Lately I’ve seen a lot of tweets, post, and more about SQL Server in containers or Kubernetes. Anthony Nocentino and Andrew Pruski are doing lots of work here, and I’m moving my work to containers for demos. With a container, you don’t really install SQL Server. Instead you install the Docker engine and then “start” a pre-installed SQL Server image inside a container. You might modify this before starting it, but you aren’t installing a version and upgrades are pulling a new image and then restarting the new image. With the better support for containers on Linux, this means I’m also starting to think Linux first.
Plenty of you are also looking to do more work in Azure, AWS, or some other cloud service where you likewise don’t need to install SQL Server. In those cases, you’re really working with a service that implements a database, not an instance. There are some variations, such as the Azure Managed Instance, but you still don’t need to install SQL Server. You apply your database code, point your application, and off you go.

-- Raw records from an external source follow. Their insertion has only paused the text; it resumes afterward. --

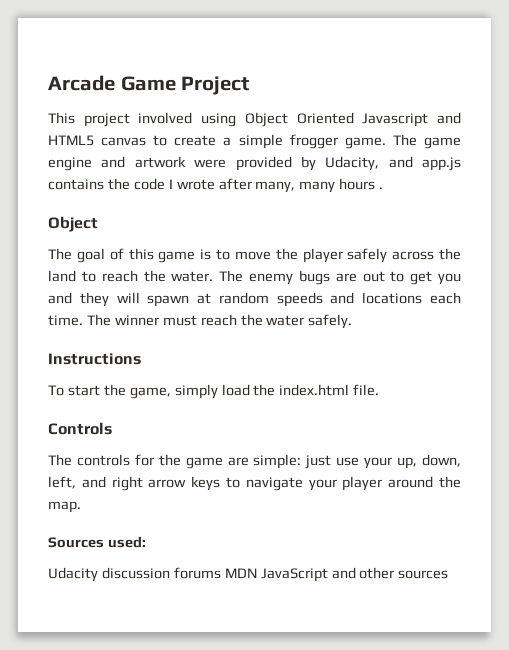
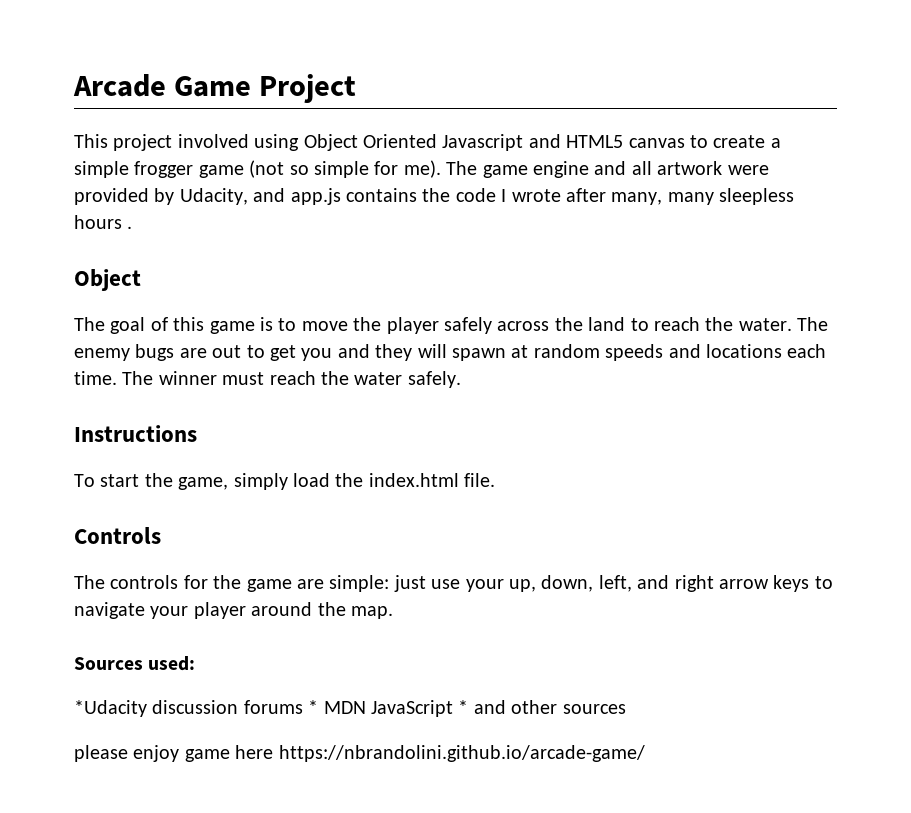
[344,137,386,149] game. -> [198,160,441,178] game (not so simple for me).
(126, 162) none -> [631,161,652,175] all
(336, 187) none -> [719,188,795,205] sleepless
[48,567,98,582] Udacity -> [74,700,147,717] *Udacity
(221, 573) none -> [308,700,319,714] *
(328, 575) none -> [458,700,469,714] *
(449, 574) none -> [74,745,645,762] // please enjoy game here https://nbrandolini.github.io/arcade-game/

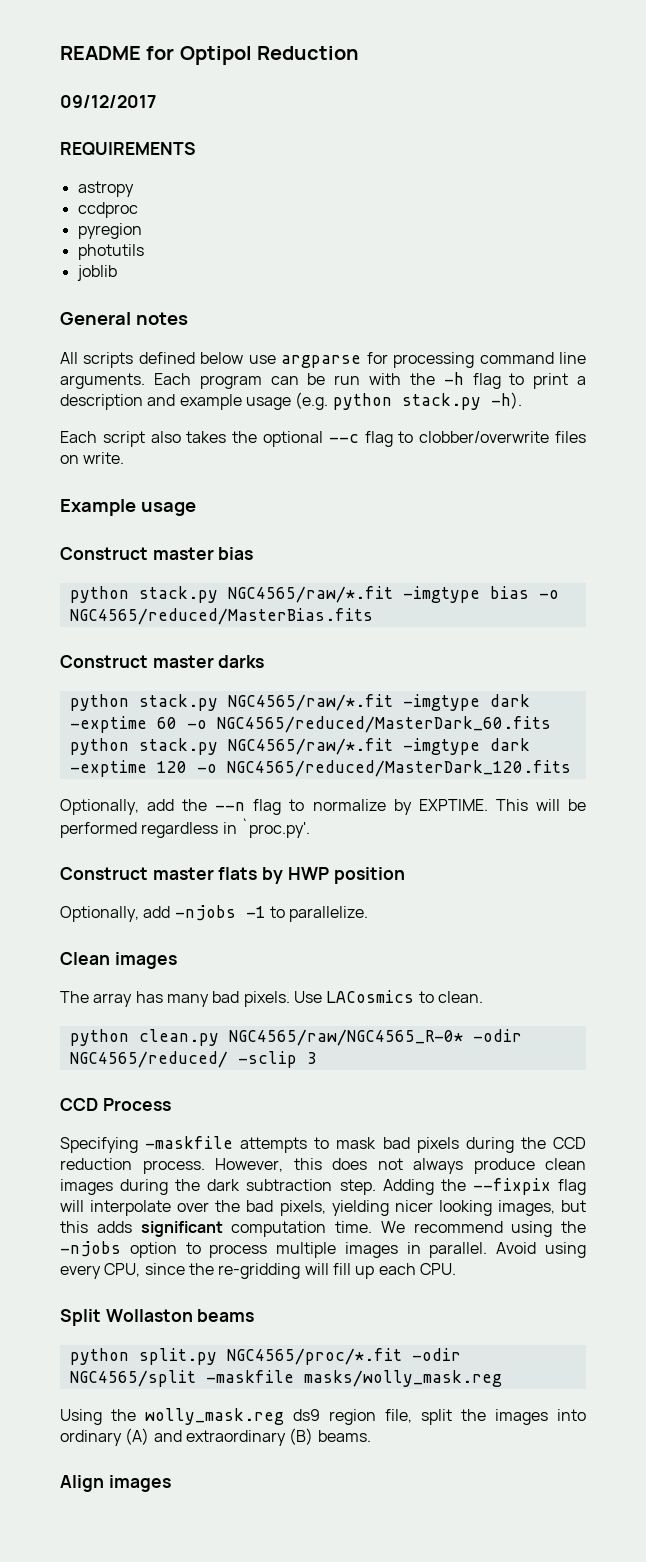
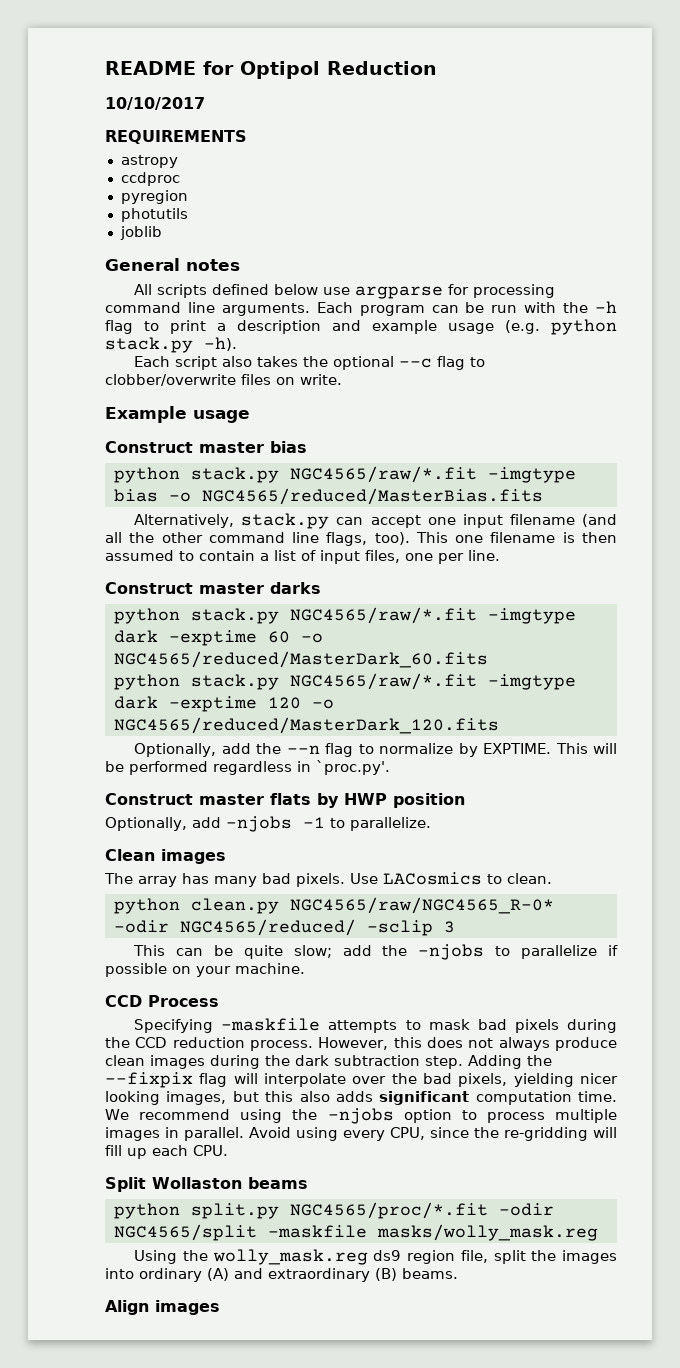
[60,95,156,108] 09/12/2017 -> [105,97,205,110] 10/10/2017
(373, 616) none -> [134,513,617,529] [105,532,617,546] [105,550,500,564] // Alternatively, stack.py can accept one input filename (and all the other command line flags, too). This one filename is then assumed to contain a list of input files, one per line.
(317, 1058) none -> [133,944,618,960] [105,963,305,977] // This can be quite slow; add the -njobs to parallelize if possible on your machine.
(88, 1227) none -> [299,1091,330,1102] also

SQL Server 2019 is starting to feel like the first version where I’ll be looking to ignore the SQL Server instance and think in terms of containers most of the time. I’ll probably still install it, as I need to test and check things, plus, I’m still learning how to work containers into my workload, but I’m guessing that with SQL Server 2020, or 2021, I’ll just stop installing SQL Server.
Unless I need to document the installation for some of you, but in that case, I’ll try to get you to stop installing the binaries and just use a container.